## [To do]
Every line of the following records that includes "font" should be copied.

(Code change snippets)
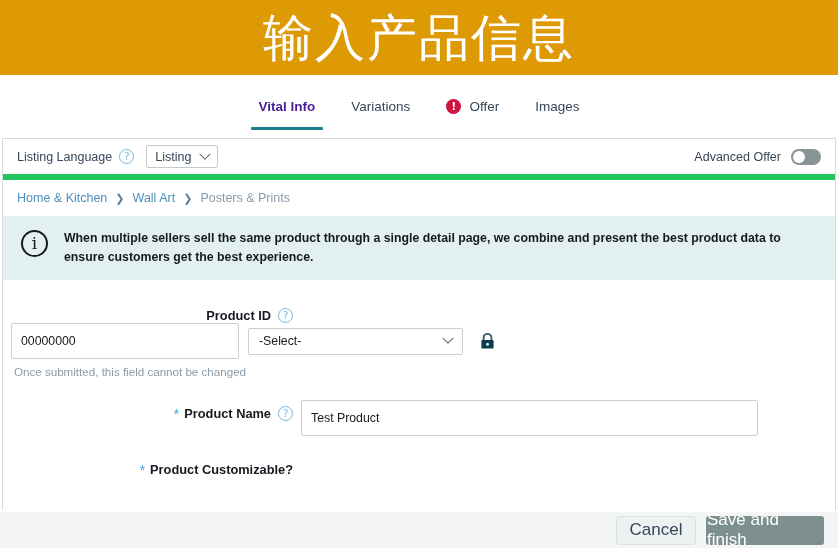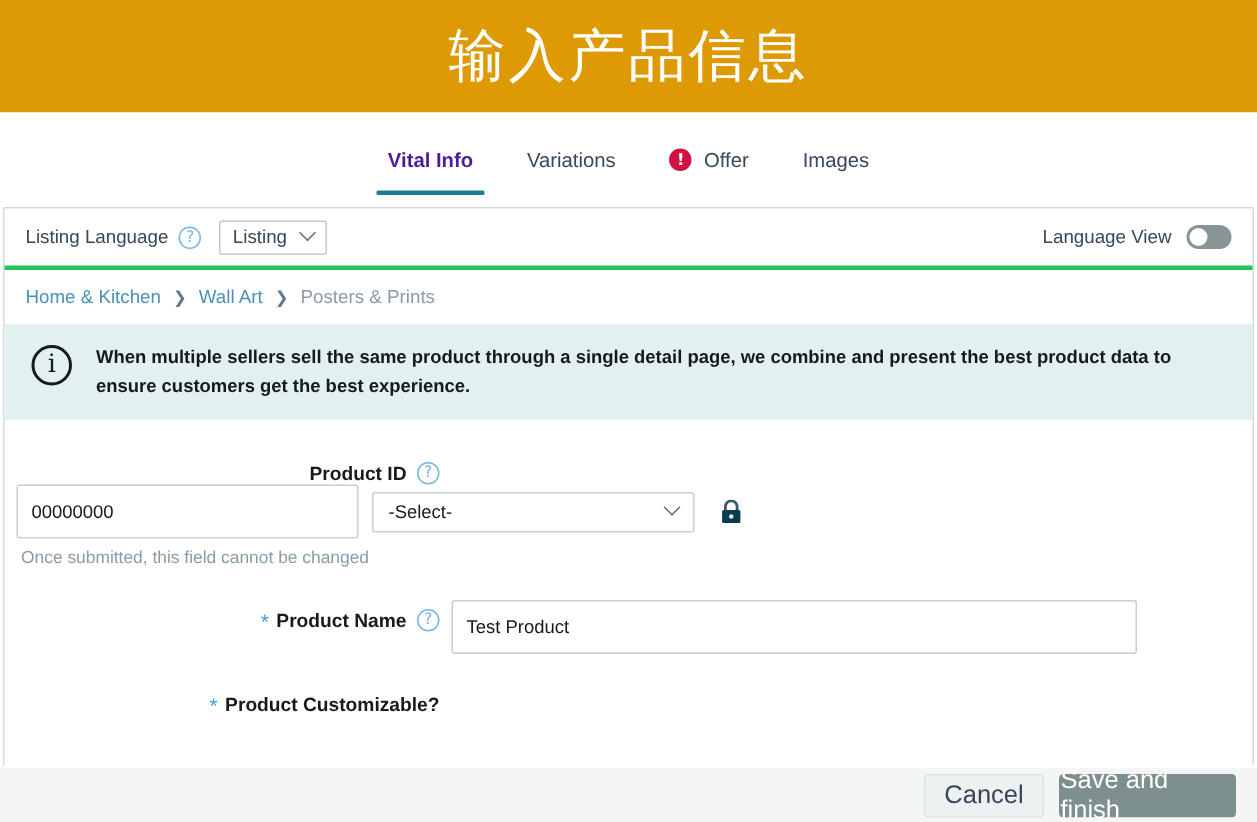--- a/index.html
+++ b/index.html
@@ -21,7 +21,7 @@
   }
   .banner-title {
     color: #ffffff;
-    font-size: 38px;
+    font-size: 50px;
     font-weight: 400;
     letter-spacing: 2px;
     line-height: 1;

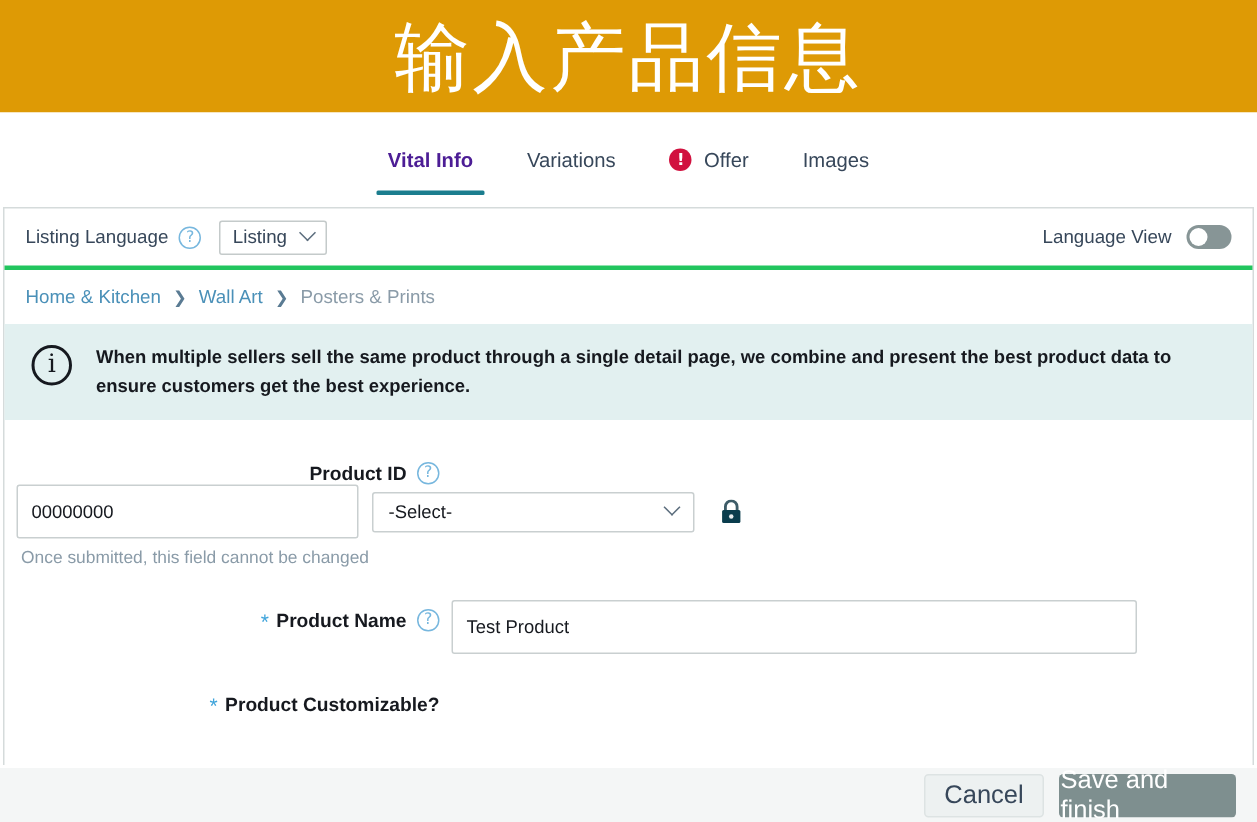--- a/index.html
+++ b/index.html
@@ -89,7 +89,7 @@
     display: flex;
     align-items: center;
     padding: 0 14px;
-    border-bottom: 3px solid #22c55e;
+    border-bottom: 6px solid #22c55e;
   }
   .lang-label {
     font-size: 12.5px;

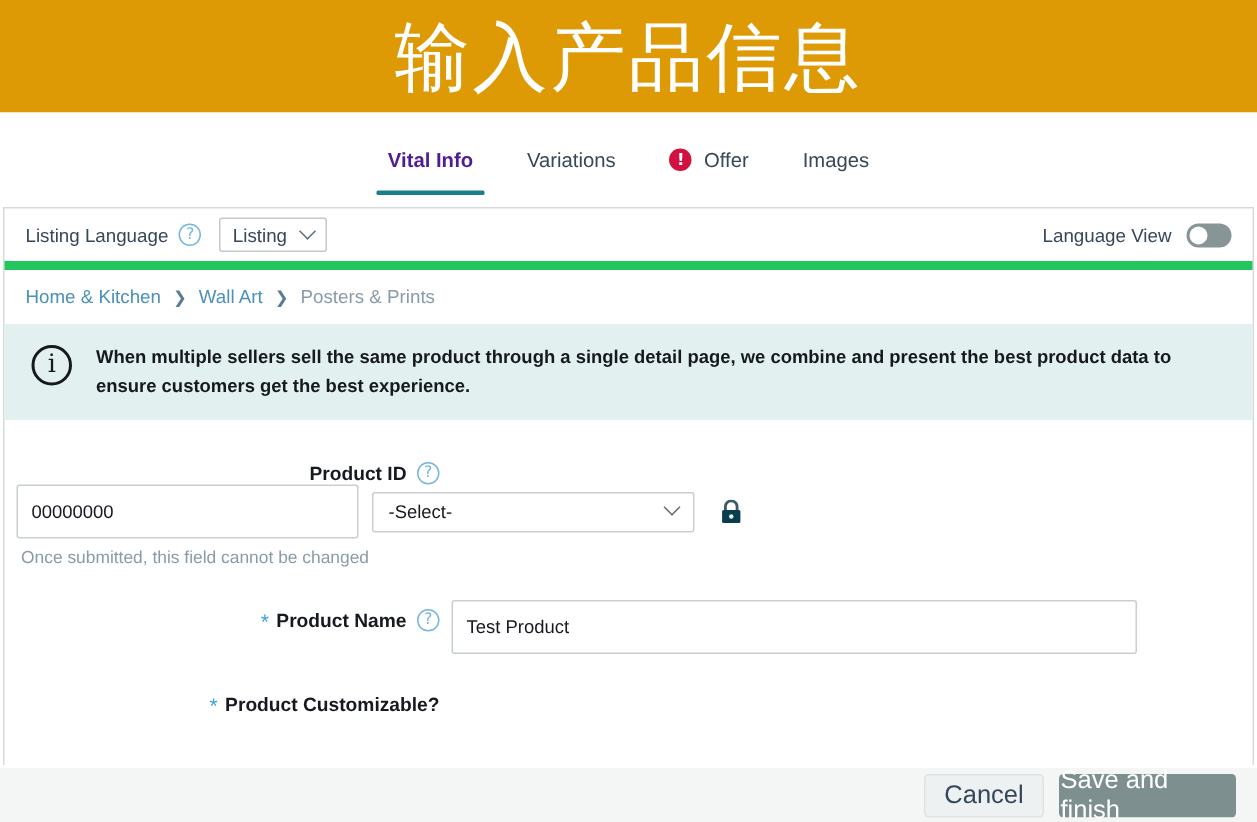--- a/index.html
+++ b/index.html
@@ -363,7 +363,7 @@
     </div>
 
     <div class="adv-wrap">
-      <span class="adv-label">Language View</span>
+      <span class="adv-label">Advanced Offer</span>
       <div class="toggle">
         <span class="knob"></span>
       </div>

## [Finished exercise]
-    font-size: 38px;
+    font-size: 50px;
     font-weight: 400;
     font-size: 12.5px;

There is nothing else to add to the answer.